Mosher: “[On the third-and-30] I know some people want to blame Darius Slay and say he should have been more heads up, but Josiah Scott is the culprit here. You were supposed to have Scott and the two safeties deep, but for whatever reason, Scott was trying to disguise the coverage, which you don’t need to do on 3rd-and-30.”

Secondary

Caplan: “They had a lot of problems with communication in the back end, carrying. This has been uncharacteristic of the group. This was just a bad game. Someone gave me this from tape study: When you’re playing Reed Blankenship and Marcus Epps at safety, you’re having two guys who are more in the box, two smart players, tough, good tacklers, they’ll hit, they’re not coverage safeties. Then you take Maddox out of the lineup, you’re in trouble. You just don’t have the coverage guys there. Since (C.J.) Gardner-Johnson got hurt, they have one interception. They don’t have an instinctive ball hawk back there.”

Josh Sweat

Caplan: “Sweat was great as a force player versus the run, he’s so underrated in that area. Because of that knee that was shredded in high school, he takes these giant steps and longer strides, he’s got it down. [Dallas] had trouble with him.”

Mosher: “He has been unbelievable this year.
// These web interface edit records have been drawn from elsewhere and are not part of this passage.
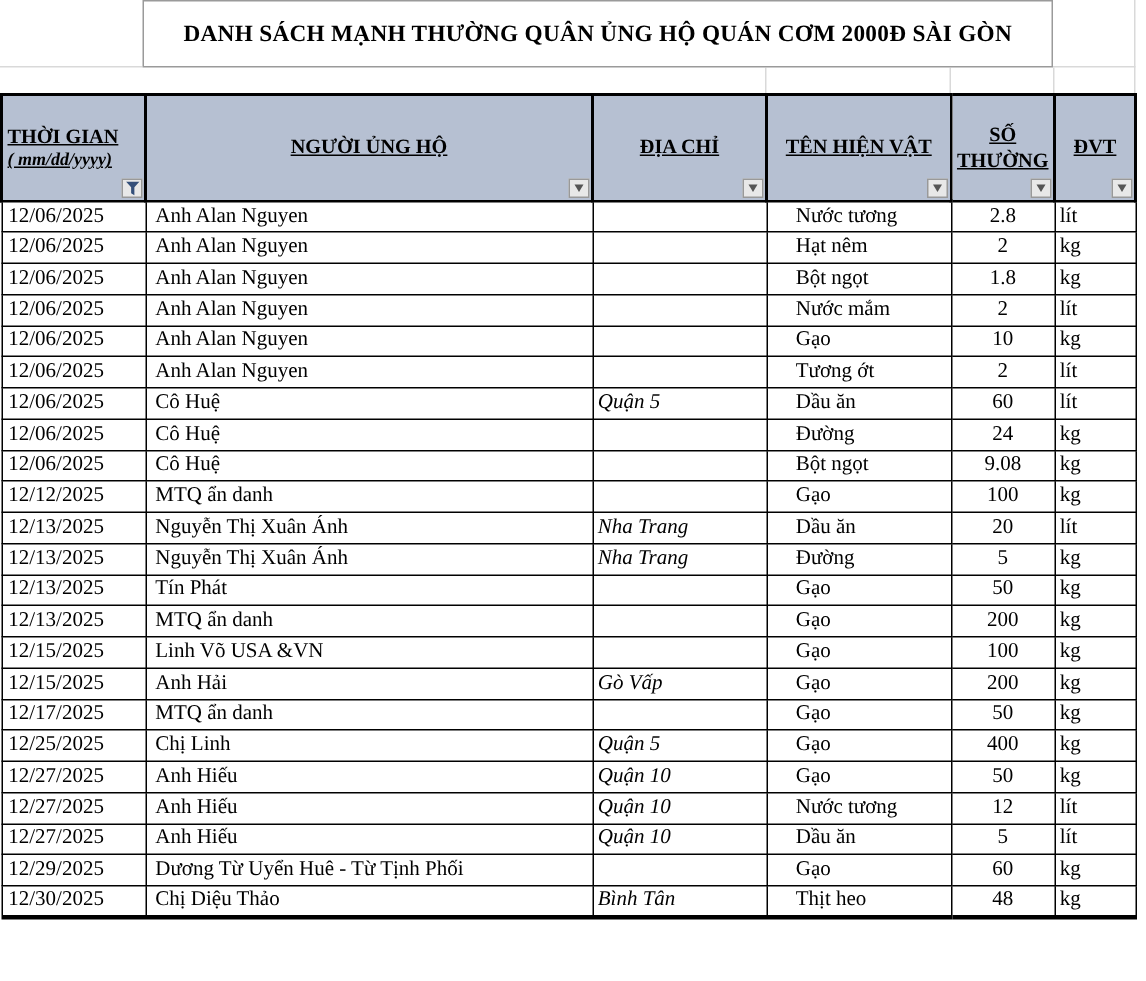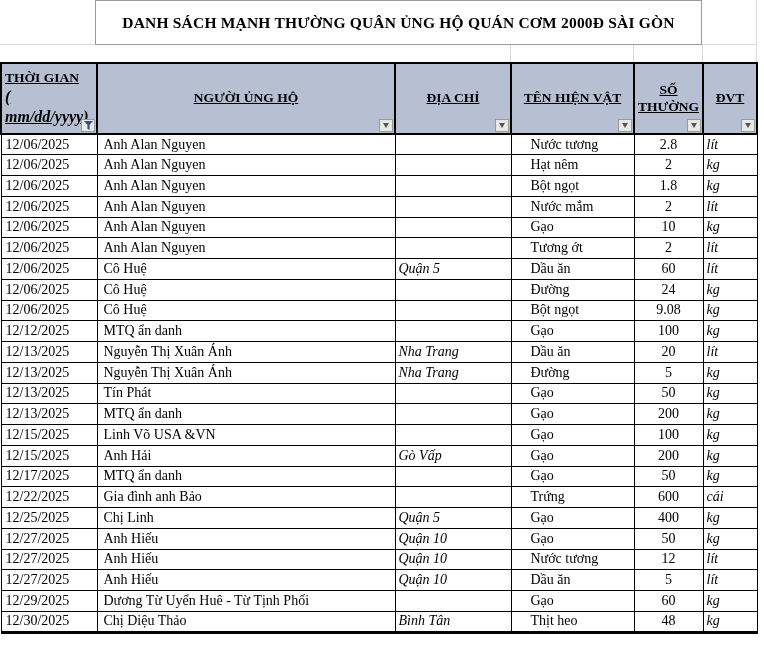"( mm/dd/yyyy)" .h-sub { font-size: 16px -> 12px }
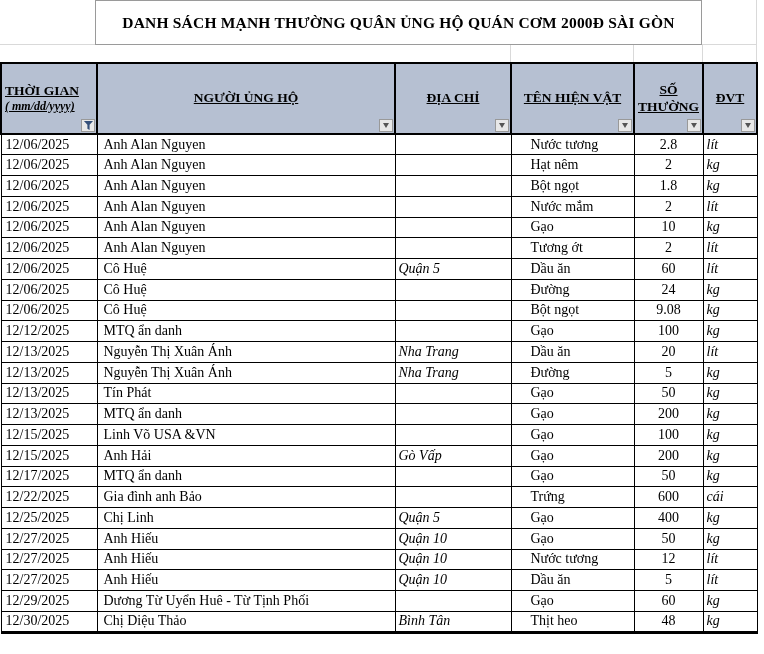"lít" .c-unit { font-style: italic -> none }
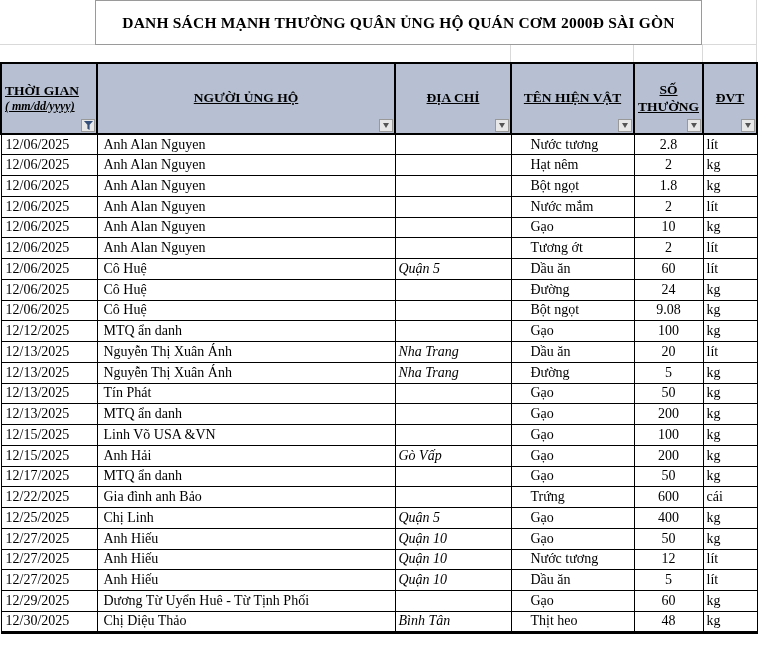"12/22/2025" tr { html: <tr> <td>12/22/2025</td> <td>Gia đình anh Bảo</td> <td></td> <td>Trứng</td> <td>600</td> <td>cái</td> </tr> -> none }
The Eagles have done a really good job of getting the most out of him and his development, yet still carefully monitoring how much he’s going to play. When he signed that contract two years ago, he was a situational pass rusher who was playing 35-45% of snaps per game, and we wondered about that knee and how they were monitoring him. Now, it feels like he’s out there all of the time, but he’s actually only averaging 60% of the snaps, whereas Haason Reddick plays 72-75% of the snaps. They do a good job of getting B.G. (Brandon Graham) and Patrick Johnson in there in these little spurts to give Sweat a little bit of rest.”

– Benjamin Paul is a staff writer for InsideTheBirds.com.